Brief: Using the records below, transcribe word for word the stretch from the line that contains "background: #86efac ->" through the line that contains "user preferences for", both end lines included, and nothing else.

Record excerpts: Begin

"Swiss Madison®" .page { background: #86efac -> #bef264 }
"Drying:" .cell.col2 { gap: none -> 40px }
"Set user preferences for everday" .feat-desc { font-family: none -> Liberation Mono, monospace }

Record excerpts: End
Record excerpts: Begin

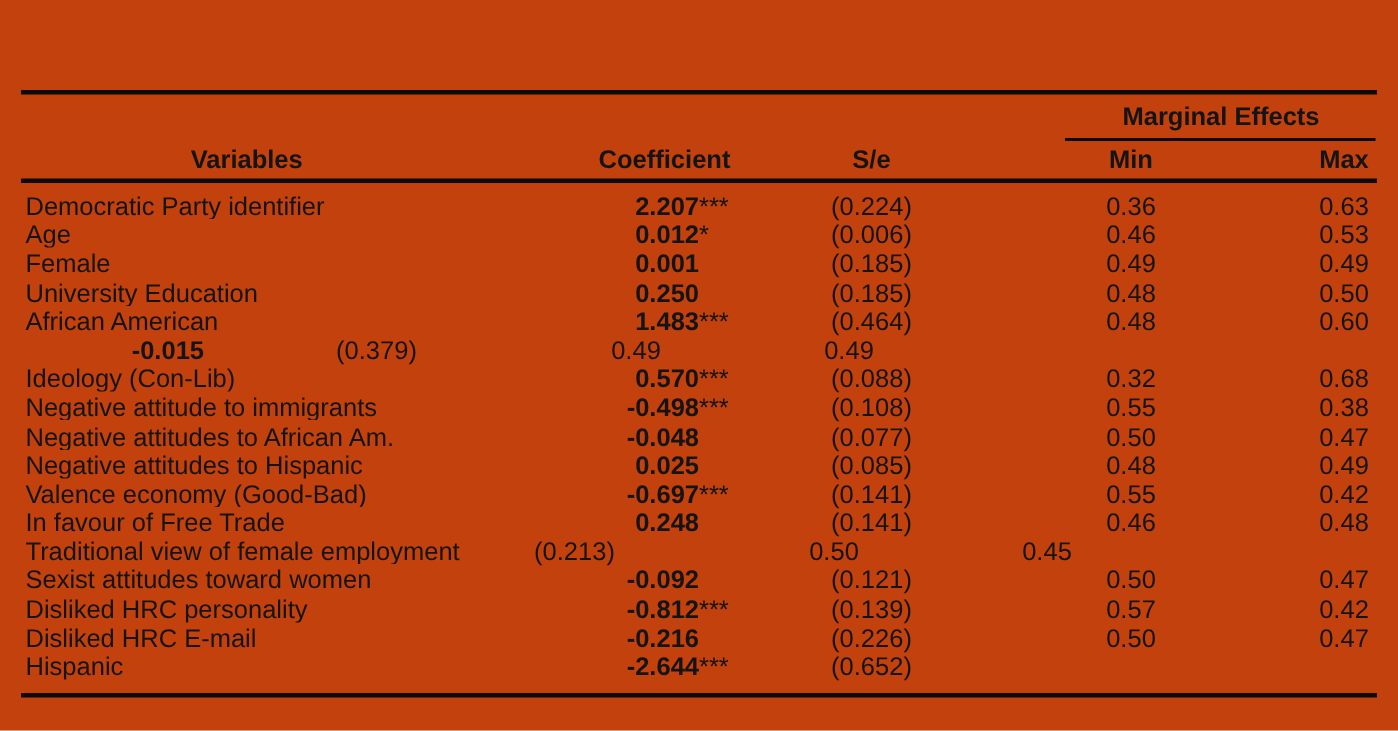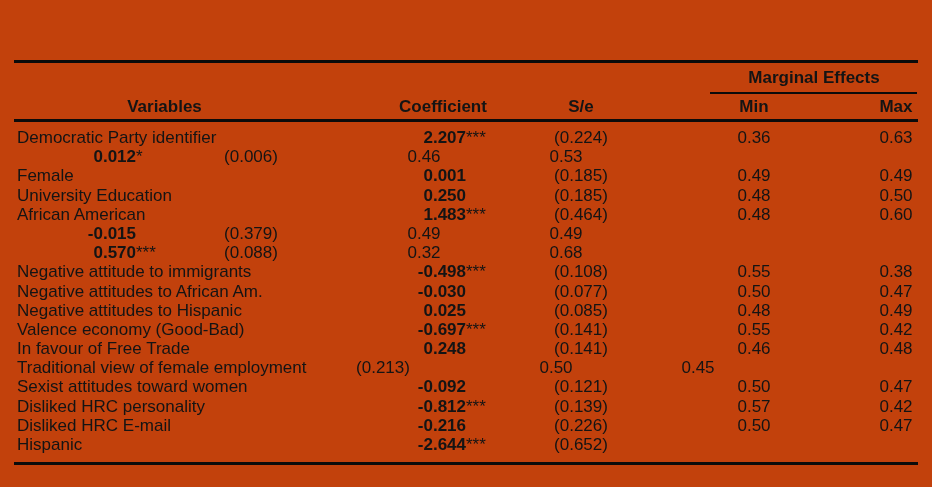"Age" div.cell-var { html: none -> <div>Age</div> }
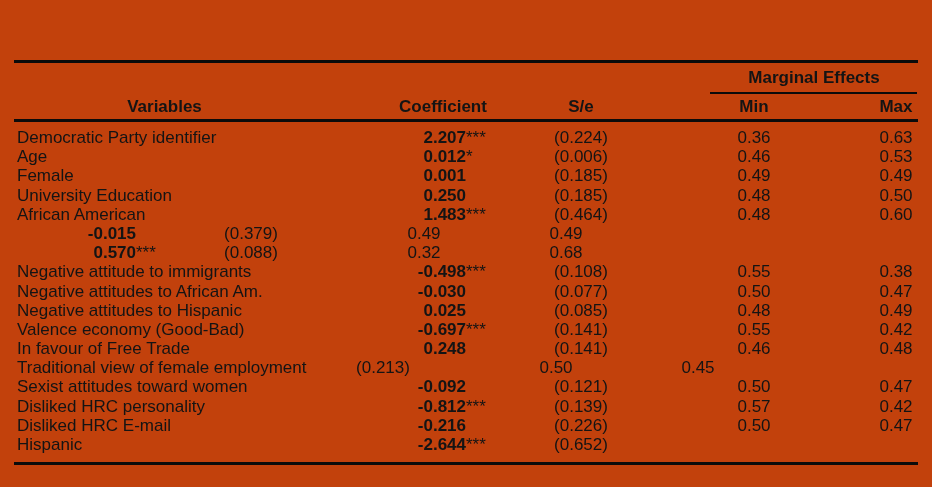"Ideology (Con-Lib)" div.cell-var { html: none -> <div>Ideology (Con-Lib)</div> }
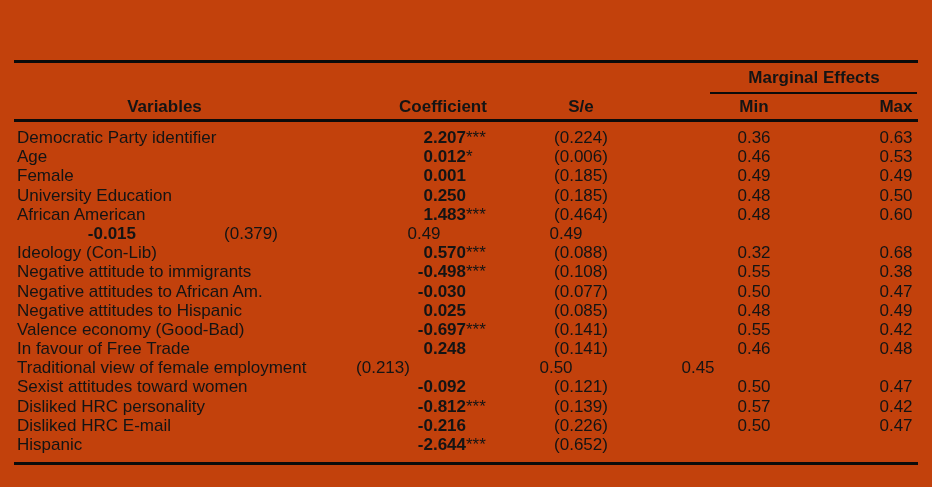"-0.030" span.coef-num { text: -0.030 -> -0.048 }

Record excerpts: End

Solution to the problem:
"Swiss Madison®" .page { background: #86efac -> #bef264 }
"Drying:" .cell.col2 { gap: none -> 40px }
"Set user preferences for everday" .feat-desc { font-family: none -> Liberation Mono, monospace }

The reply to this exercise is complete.